ЛОПАТА. Оторванные пуговицы на рубашке не смущают Ключарева, сверху свитер. И вообще, он идет в хорошем настроении. Если о внешности, он больше боится за брючный ремень, от спусков через узкий лаз и от протискивании по лазу вверх ремень постоянно перетирался. Ключарев попросту боится, что брюки однажды упадут, — может, ему и ремень купить, пока он тут? На углу Ключарев видит добротный ресторан, люди там едят и пьют неспешно. Чинно сидят. Умеют. Ага, за рестораном пошли наконец мелкие магазинчики и киоски — то, что ему нужно. Газетный открыт. С конфетами и напитками — тоже. Магазинчиков полно, и все они открыты, но Ключарев тут покупать не спешит; ремень его пока держится, так что Ключарев сворачивает еще раз налево и выходит к складским помещениям. Склады — в то же время и магазины, правда, покупателей здесь почти нет, люди идут мимо. И то сказать, зачем им так вдруг инструменты?

 

А инструменты здесь можно приобрести (или просто взять на время за малую мзду) самые разные, любые. Можно даже маленький тракторишко вывести своим ходом — но куда Ключарев с ним денется? (Нет уж, нужна лопата.) Склад одноэтажен, вытянут, пять складских дверей; возле первой двери Ключарев замечает женщину со связкой ключей — хозяйка. Стиль всех складов в мире одинаков: хочу — выдам, хочу — не выдам. Апостол Петр у врат рая. (Дамочка в годах.) Конечно, даст Ключареву лопату, если хорошо просить, но, конечно, ей лень.

Подняв связку на уровень глаз, она бренчит ключами.

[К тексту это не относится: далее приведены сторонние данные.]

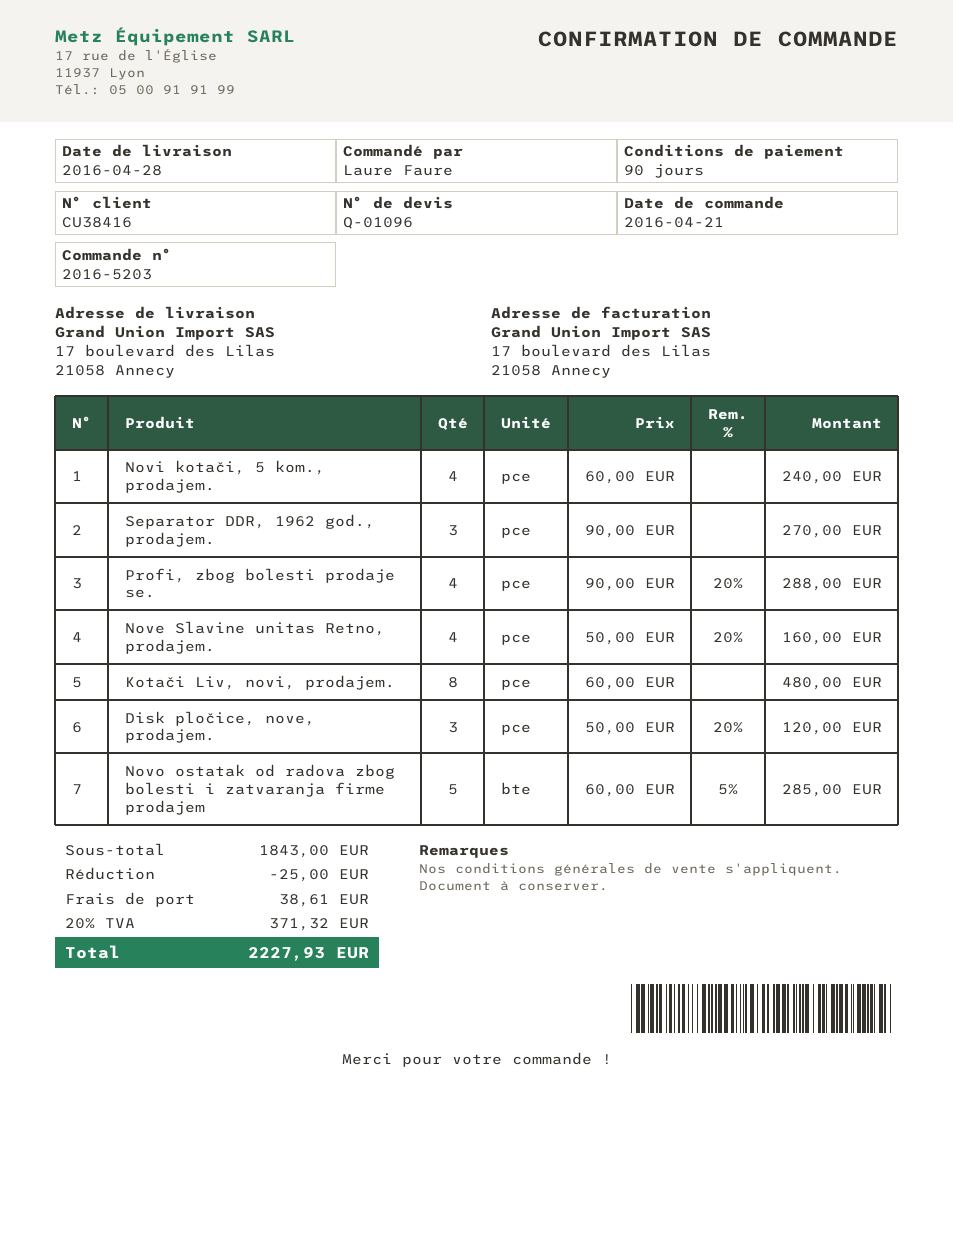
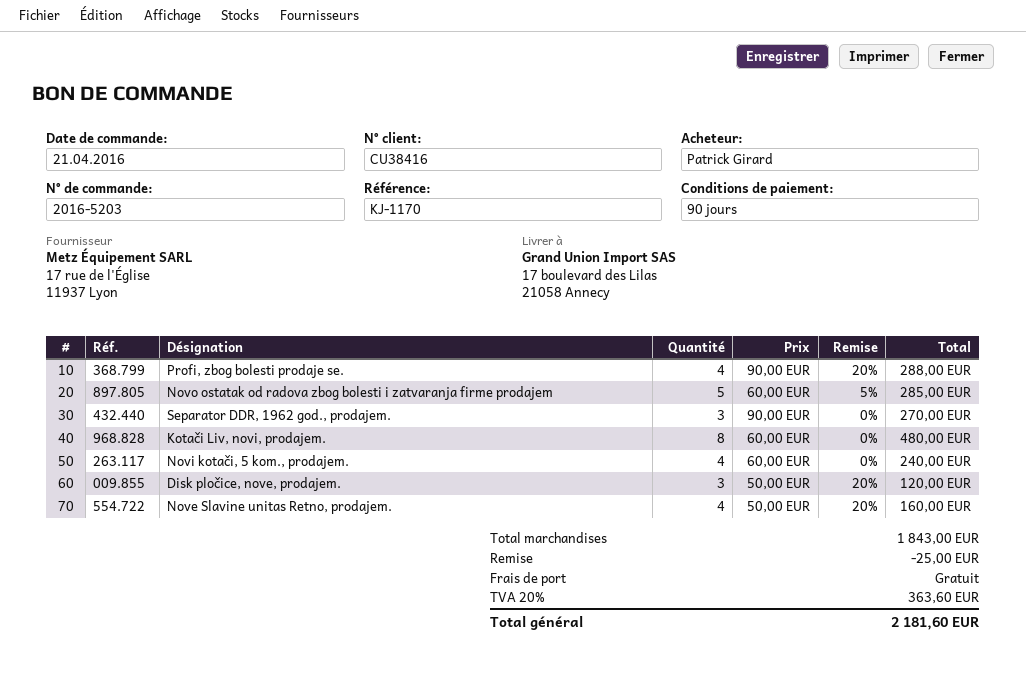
ordered by: Laure Faure -> Patrick Girard
shipping: 38.61 -> 0.00
tax: 20% = 371.32 -> 20% = 363.60
total: 2227.93 -> 2181.60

— Нет, мой дружок. Уже вечер...

— Но какой замечательный вечер, Ляля! — атакует Ключарев, вспомнив ее имя.

Но, оказывается, вспомнил он плохо и она не Ляля. Нет уж, только атака, и Ключарев, спешно возликовав, объясняет ей, что все-таки она Ляля и что нет никакой тут ошибки, ибо Ляля — имя всякой ласковой женщины, всякой доброй женщины, которая способна быть ласковой и способна понять человека (и выдать ему лопату, не беря за это большой платы).

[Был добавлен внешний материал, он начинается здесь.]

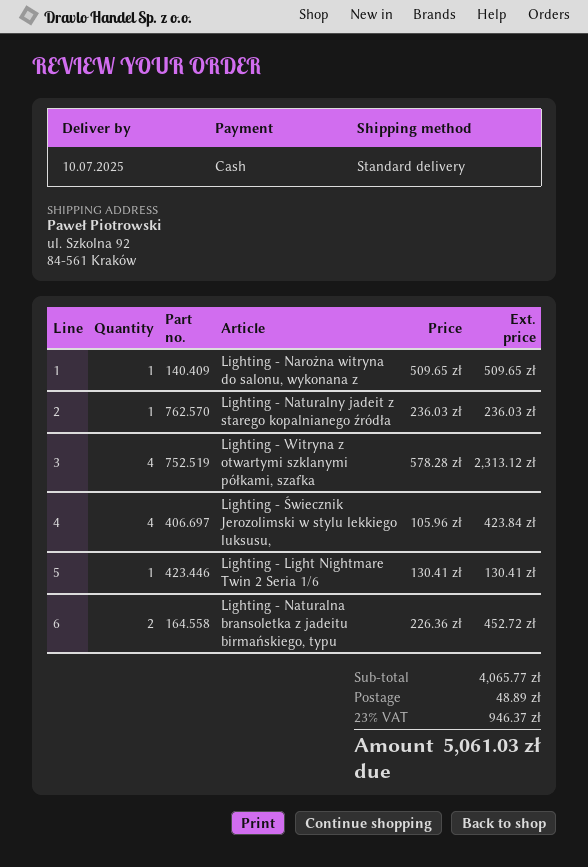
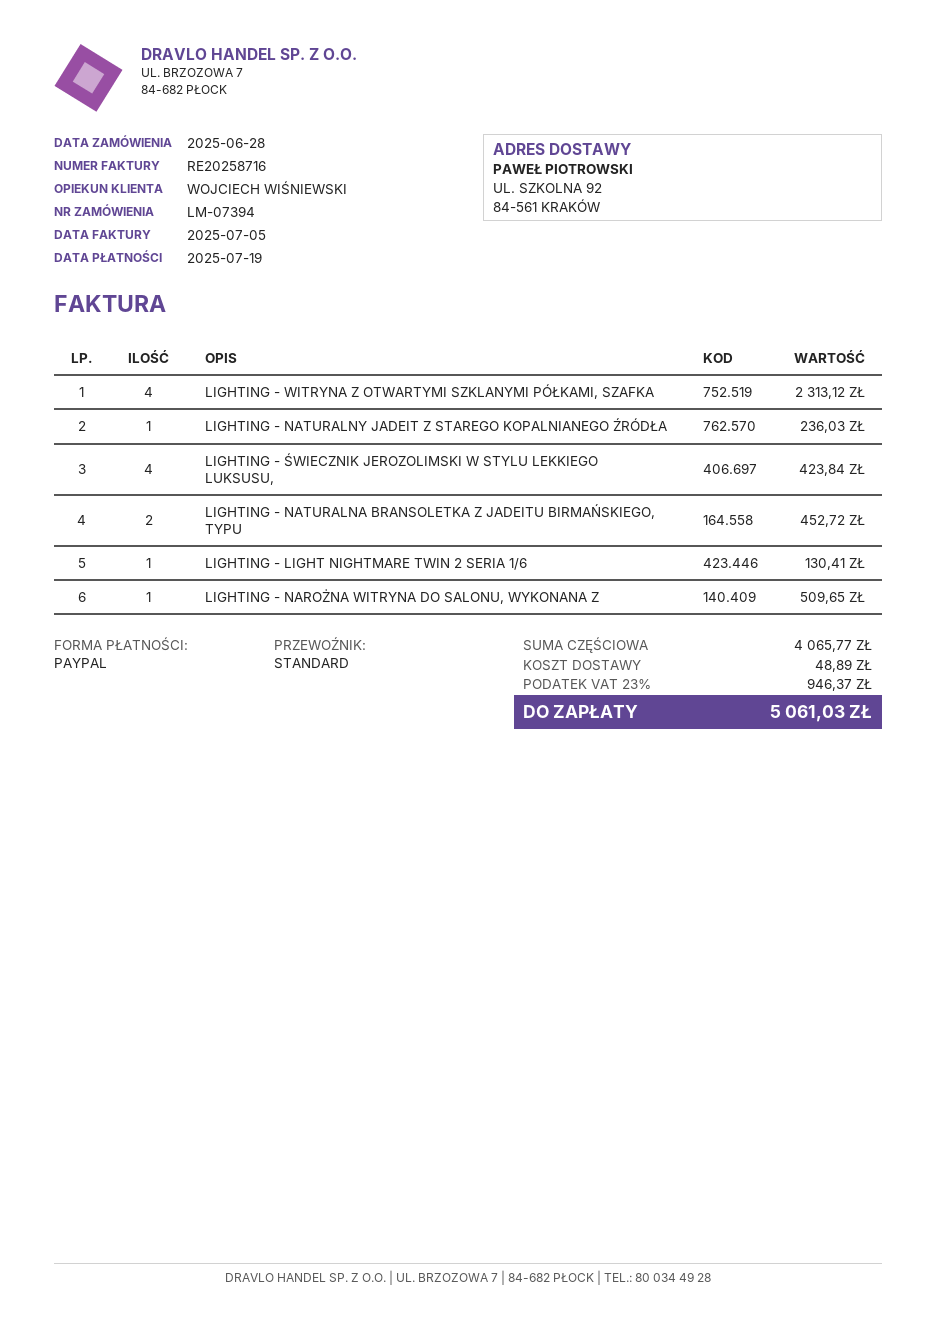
payment method: cash -> PayPal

— Вот как?.. неужели? — Она кокетничает. Облизывает губы, охорашиваясь, и поправляет свой фиолетовый форменный халатик. (Его длиннословие значит мало, но зато много значит ее внутреннее состояние.) Так и есть. Вот она уже говорит, глядя Ключареву прямо в глаза: — А я сегодня выпила как следует. Коньяк. Потом вино...

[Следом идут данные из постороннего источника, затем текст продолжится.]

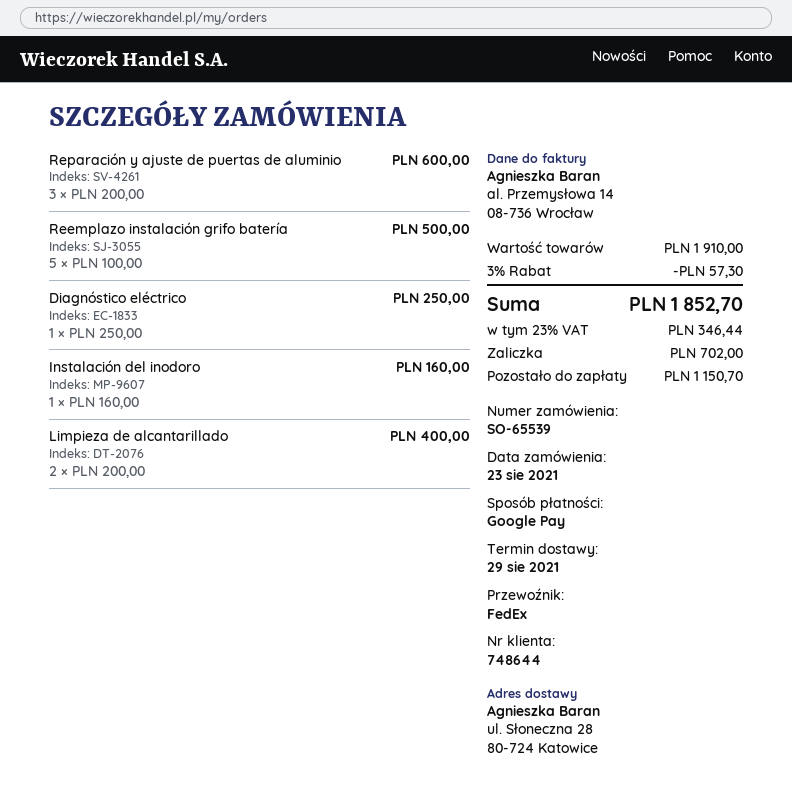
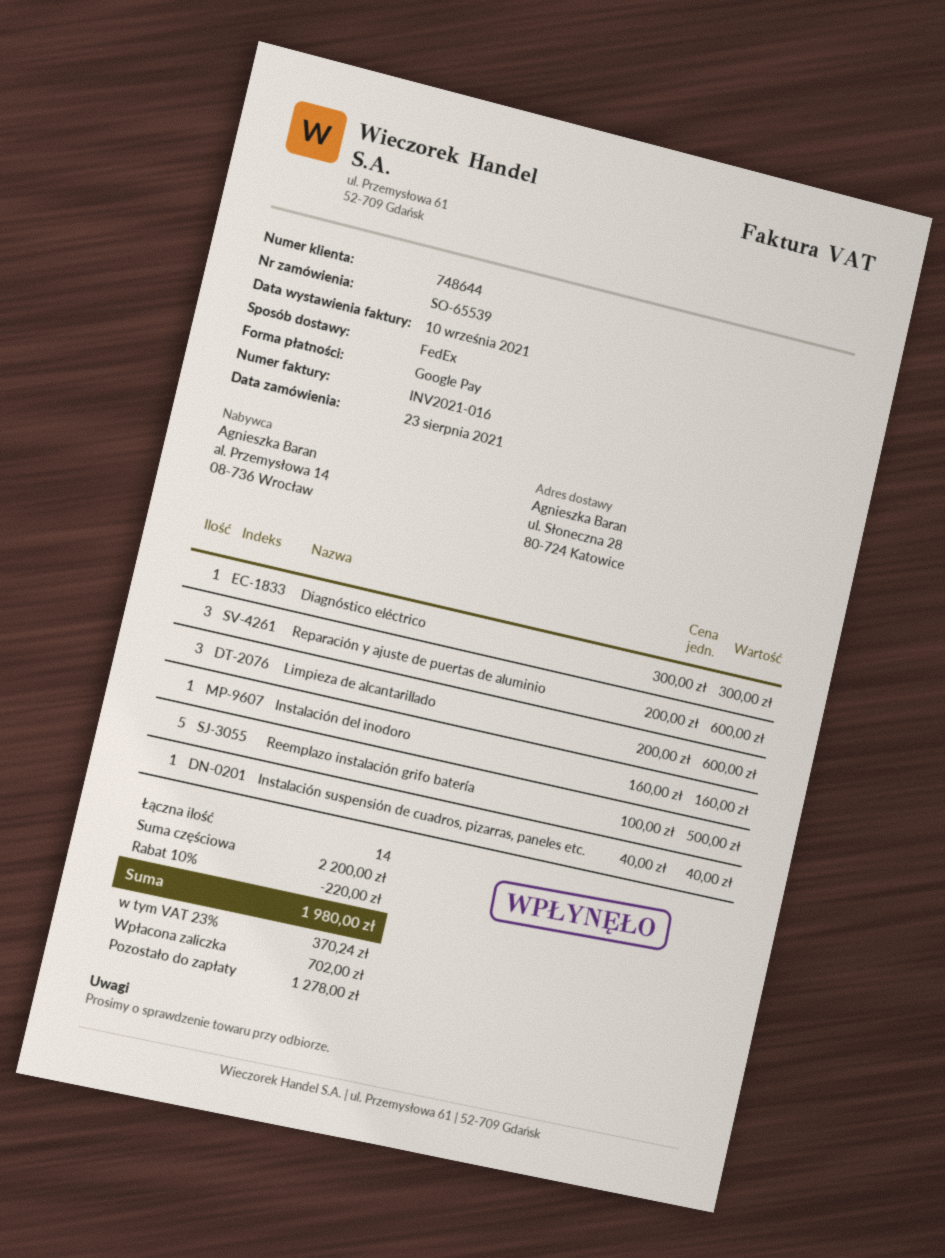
Diagnóstico eléctrico: 1 x 250.00 = 250.00 -> 1 x 300.00 = 300.00
Limpieza de alcantarillado: 2 x 200.00 = 400.00 -> 3 x 200.00 = 600.00
Instalación suspensión de cuadros, pizarras, paneles etc.: none -> 1 x 40.00 = 40.00
subtotal: 1910.00 -> 2200.00
discount: 3% = 57.30 -> 10% = 220.00
tax: 23% = 346.44 -> 23% = 370.24
total: 1852.70 -> 1980.00
balance: 1150.70 -> 1278.00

И смотрит; ля-лля-лля-ля — напевает голосом слабенько, но не фальшиво.

— Лопата нужна.

— Дам, дам тебе лопату. Ля-лля-лля...

Надо бы поладить и ублажить. Несколько смутившийся Ключарев краем глаза прикидывает возможности — стара, но там и тут жирок. Еще женственна. Пожалуй, он справится. И уже решившись, он смело подмигивает — ух ты какая!